2. Materials and Methods

2.1. Sample Collection

Approximately 100 g of muscle tissue from the carcass anterior portion of 30 Mediterranean swordfish specimens (fishing location: FAO area 37, division 37.2.2) were obtained from an Italian fish trade company. The sampling methodology used was in accordance with the Commission Regulation (EU) N 644/2017 [13]. These muscle portions, packed in ice, were transported to an analytical chemical laboratory, homogenized, and kept in a deep freeze at −20 °C until analysis. Weight (kg) and lower jaw fork length (LJFL) measurement to the nearest cm and for each fish are illustrated in Table 1.

2.2. Chemical Analyses

The extractive analytical procedure and the instrumental conditions for determine metal concentrations have been described in detail elsewhere [14]. Briefly, aliquots (about 1.0–2.0 g) of the samples were digested to a transparent solution with a mixture of HNO3-HClO4 (8:3) for Cd, Pb, Zn, Cu, Cr, and Ni determination and with a mixture of H2SO4–HNO3 (1:1) for Hg.

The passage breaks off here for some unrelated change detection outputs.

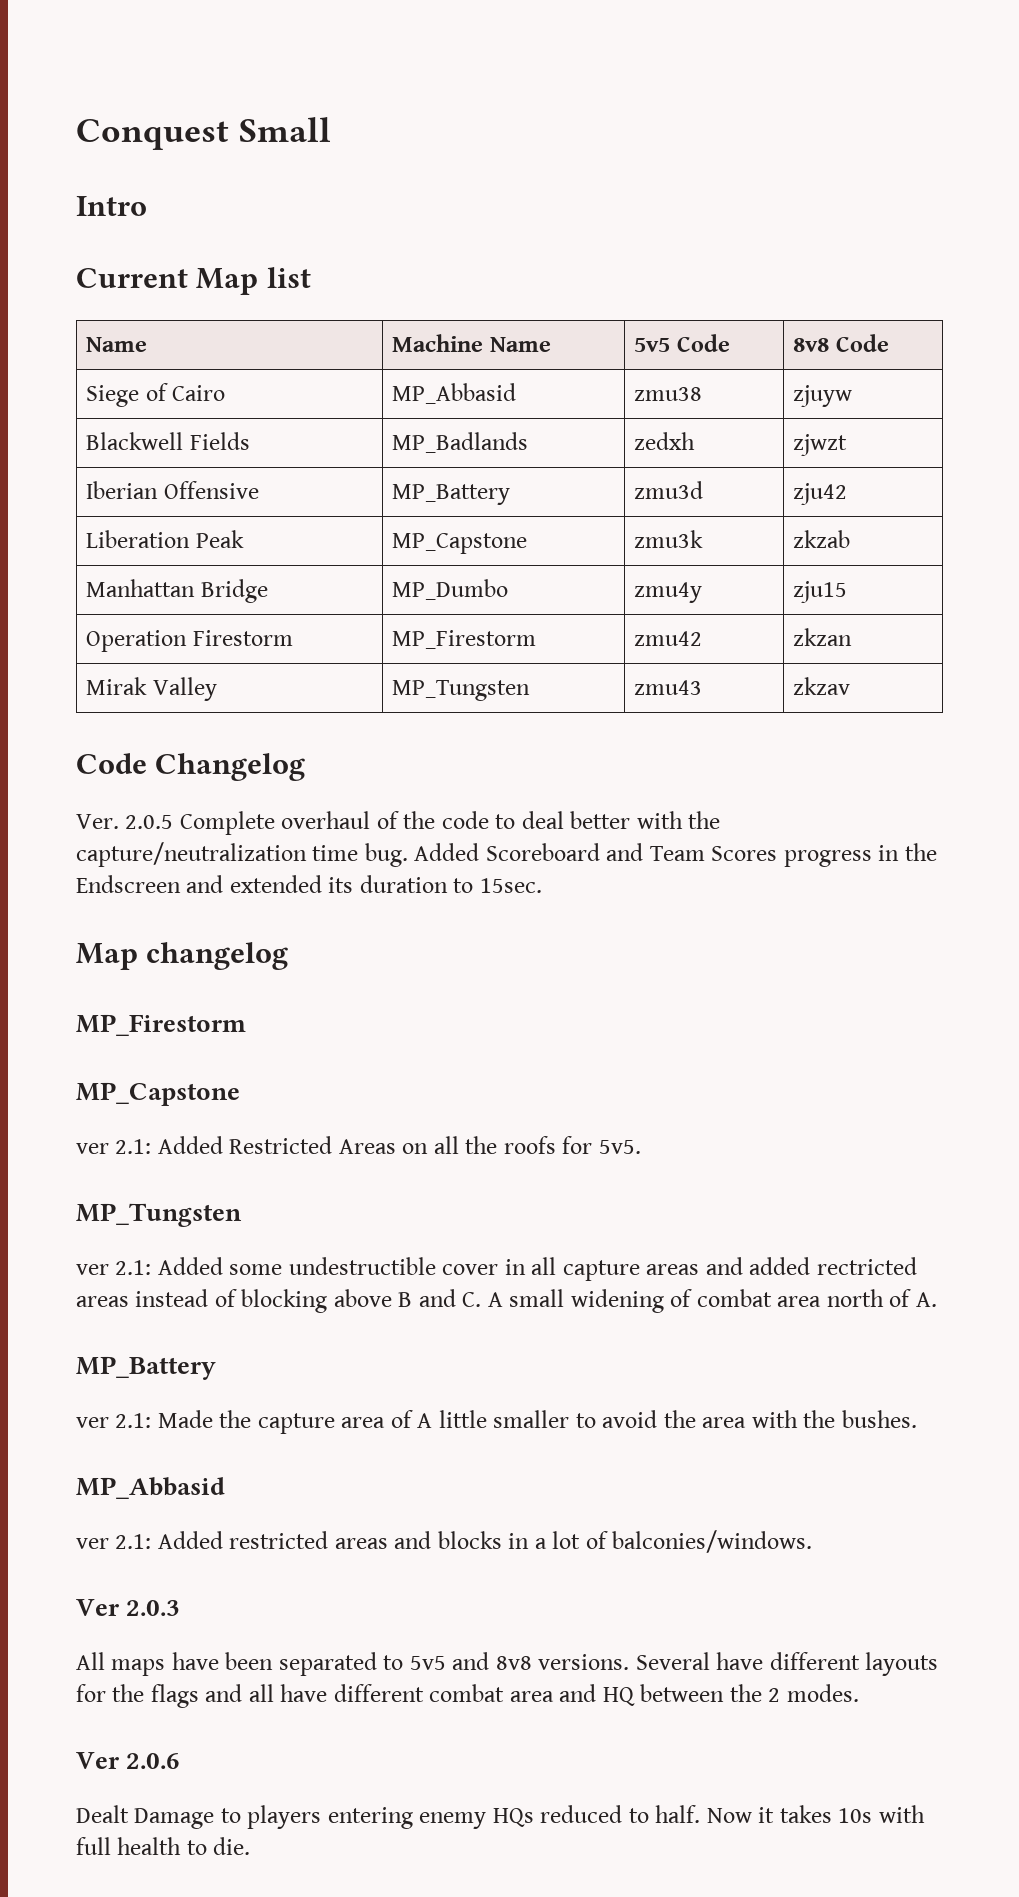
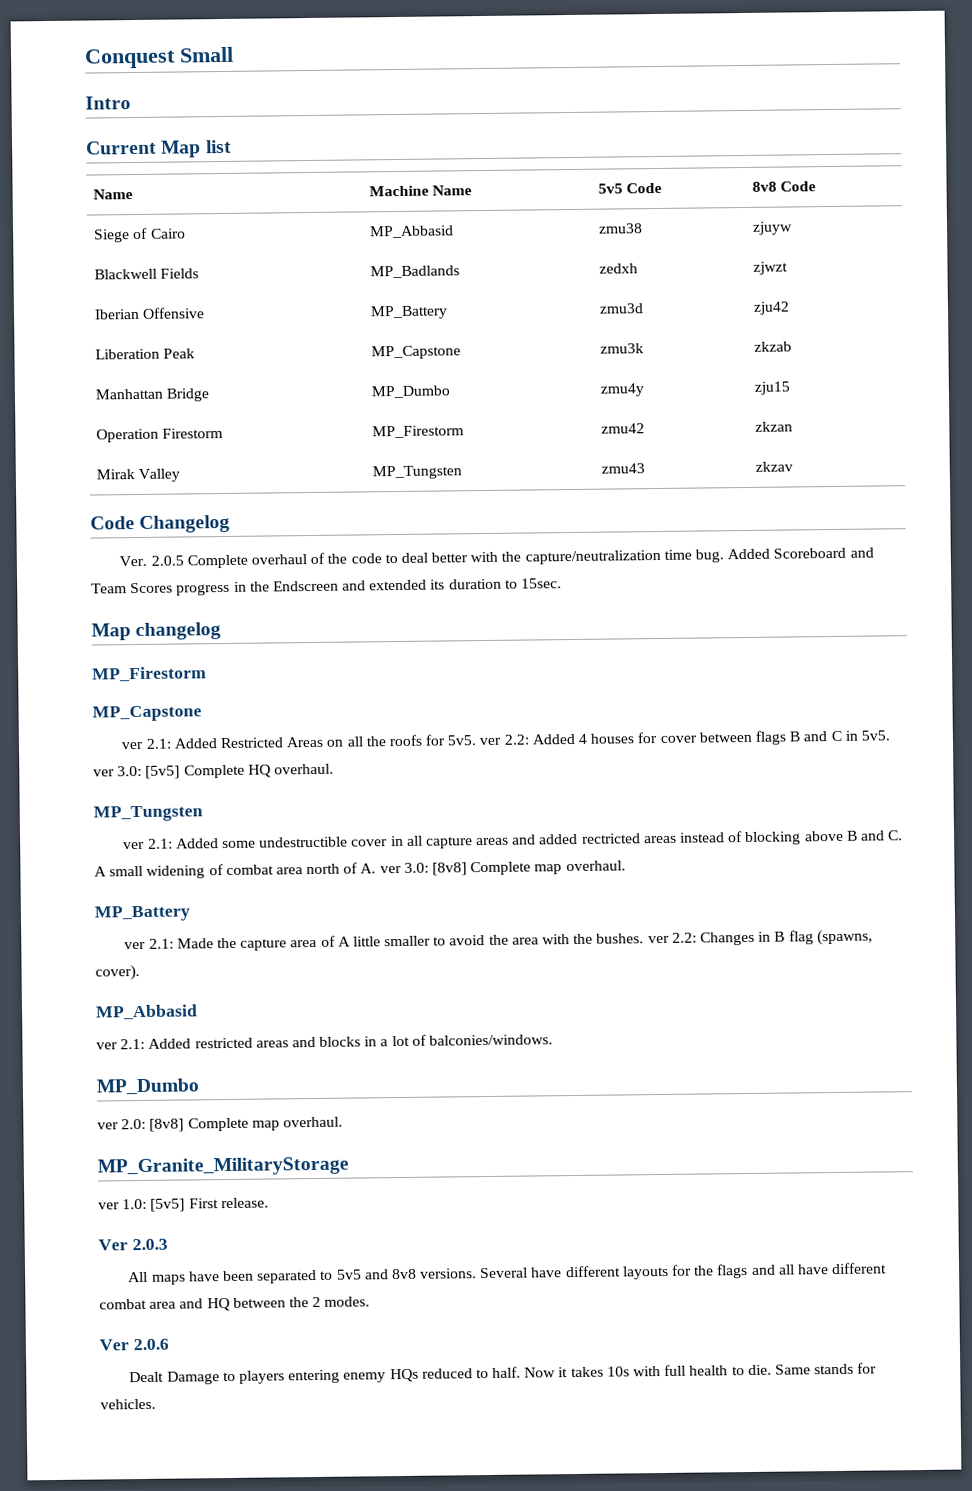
- ver 2.1: Added Restricted Areas on all the roofs for 5v5.
+ ver 2.1: Added Restricted Areas on all the roofs for 5v5. ver 2.2: Added 4 houses for cover between flags B and C in 5v5. ver 3.0: [5v5] Complete HQ overhaul.
- ver 2.1: Added some undestructible cover in all capture areas and added rectricted areas instead of blocking above B and C. A small widening of combat area north of A.
+ ver 2.1: Added some undestructible cover in all capture areas and added rectricted areas instead of blocking above B and C. A small widening of combat area north of A. ver 3.0: [8v8] Complete map overhaul.
- ver 2.1: Made the capture area of A little smaller to avoid the area with the bushes.
+ ver 2.1: Made the capture area of A little smaller to avoid the area with the bushes. ver 2.2: Changes in B flag (spawns, cover).
  ver 2.1: Added restricted areas and blocks in a lot of balconies/windows.
+ MP_Dumbo
+ ver 2.0: [8v8] Complete map overhaul.
+ MP_Granite_MilitaryStorage
+ ver 1.0: [5v5] First release.
+ Same stands for vehicles.

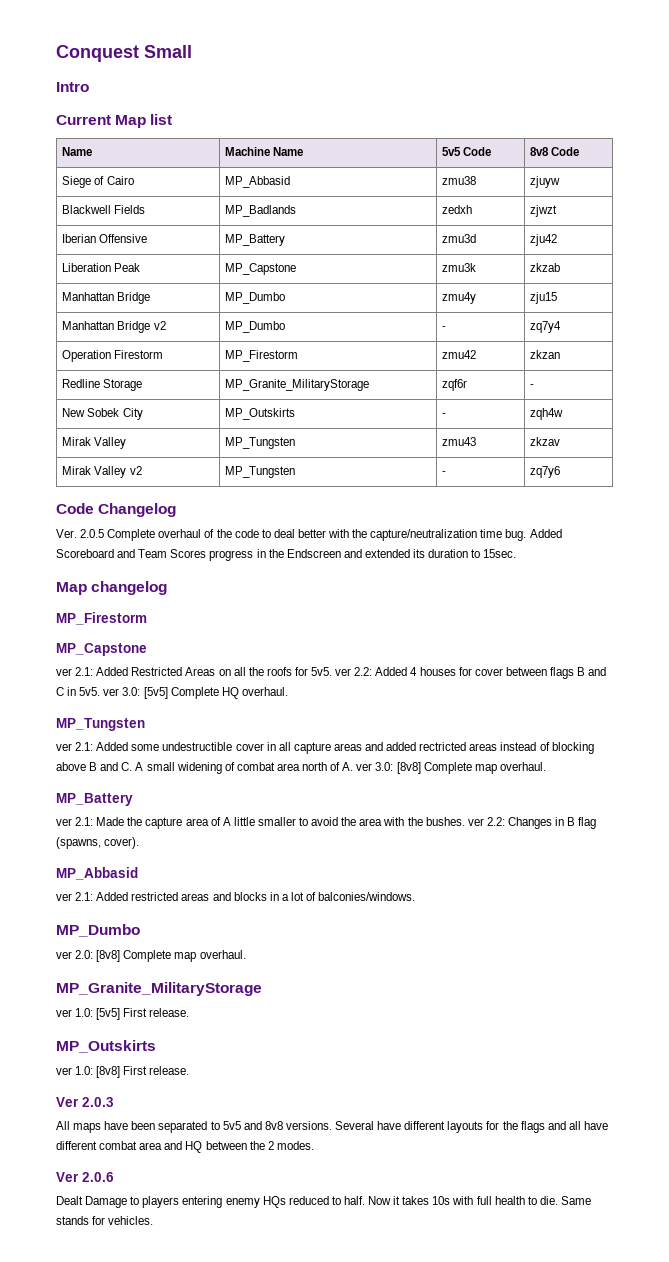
+ Manhattan Bridge v2 | MP_Dumbo | - | zq7y4
+ Redline Storage | MP_Granite_MilitaryStorage | zqf6r | -
+ New Sobek City | MP_Outskirts | - | zqh4w
+ Mirak Valley v2 | MP_Tungsten | - | zq7y6
  ver 1.0: [5v5] First release.
+ MP_Outskirts
+ ver 1.0: [8v8] First release.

The completely digested samples were allowed to cool and diluted with deionized water according to the method recommended by the Official Italian Agencies [15]. The metals content was determined by an atomic absorption spectrophotometer (Shimadzu AA 7000, Milan, Italy Zn and Ni were analyzed by flame; Cd, Pb, Cr, and Cu by using a graphite furnace (high-density tube) (GFA-7000); and Hg by using a hydride vapor generator (HVG-1) after reduction by NaBH4 (Table S1).

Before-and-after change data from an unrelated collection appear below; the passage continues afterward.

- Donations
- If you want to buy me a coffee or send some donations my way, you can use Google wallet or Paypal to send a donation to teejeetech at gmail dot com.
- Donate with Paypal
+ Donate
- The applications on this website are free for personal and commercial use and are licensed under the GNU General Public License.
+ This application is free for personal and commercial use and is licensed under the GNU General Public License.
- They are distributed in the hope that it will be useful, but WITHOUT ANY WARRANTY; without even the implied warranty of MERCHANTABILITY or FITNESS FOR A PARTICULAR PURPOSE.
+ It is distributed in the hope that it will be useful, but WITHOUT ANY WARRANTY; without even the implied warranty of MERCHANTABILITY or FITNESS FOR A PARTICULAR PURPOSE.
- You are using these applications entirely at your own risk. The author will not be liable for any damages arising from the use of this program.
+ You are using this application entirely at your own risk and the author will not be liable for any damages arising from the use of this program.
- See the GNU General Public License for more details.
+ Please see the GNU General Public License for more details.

2.3. Quality Control and Assurance

Reference tissue (Tort-2 Lobster Hepatopancreas, National Research Council of Canada, Ottawa, ON, Canada) was treated and analyzed in the same way as the samples. Results (Hg: 0.28 ± 0.03; Cd: 26.2 ± 2.4; Pb: 0.32 ± 0.18; Zn: 188 ± 12; Cu: 101 ± 13; Ni: 2.3 ± 0.23; Cr: 0.73 ± 0.16 μg g−1 dry weight) were in good agreement with the certified values (Hg: 0.27 ± 0.06; Cd: 26.7 ± 0.60; Pb: 0.35 ± 0.13; Zn: 180 ± 6; Cu: 106 ± 10; Ni: 2.5 ± 0.19; Cr: 0.77 ± 0.15 μg g−1 dry weight) and the standard deviation was low (n = 3), proving the good repeatability of the methods. The results for the standard reference material displayed recoveries of the elements ranging from 91 to 104% (n = 3). The limit of detection (LOD) (Hg: 5; Cd: 0.12; Pb: 10; Zn: 24; Cu: 26; Ni: 26; Cr: 5 ng g−1 wet weight) is defined as the concentration corresponding to three times the standard deviation of blanks and the standards of quantification (LOQ) are the following: Hg: 13; Cd: 0.40; Pb: 0.38; Zn: 87; Cu: 81; Ni: 79; Cr: 16 ng g−1 wet weight. Two blank samples were analyzed together with each sample batch. Metal concentrations in blanks were below the detection limits in all the analyses. Blanks and calibration standard solutions were analyzed in a similar way to the digested sample solution, and calibration curves were constructed. Analyses were duplicated to check the reproducibility of the results. Relative standard deviations among replicates were always less than 10%. Recovery tests were performed for the investigated metals in selected samples by spiking analyzed samples with aliquots of the metal standards and then carrying out digestion. The recovery percentages ranged from 96 to 99%. Throughout the manuscript, metal concentrations are presented as μg g−1 wet weight basis.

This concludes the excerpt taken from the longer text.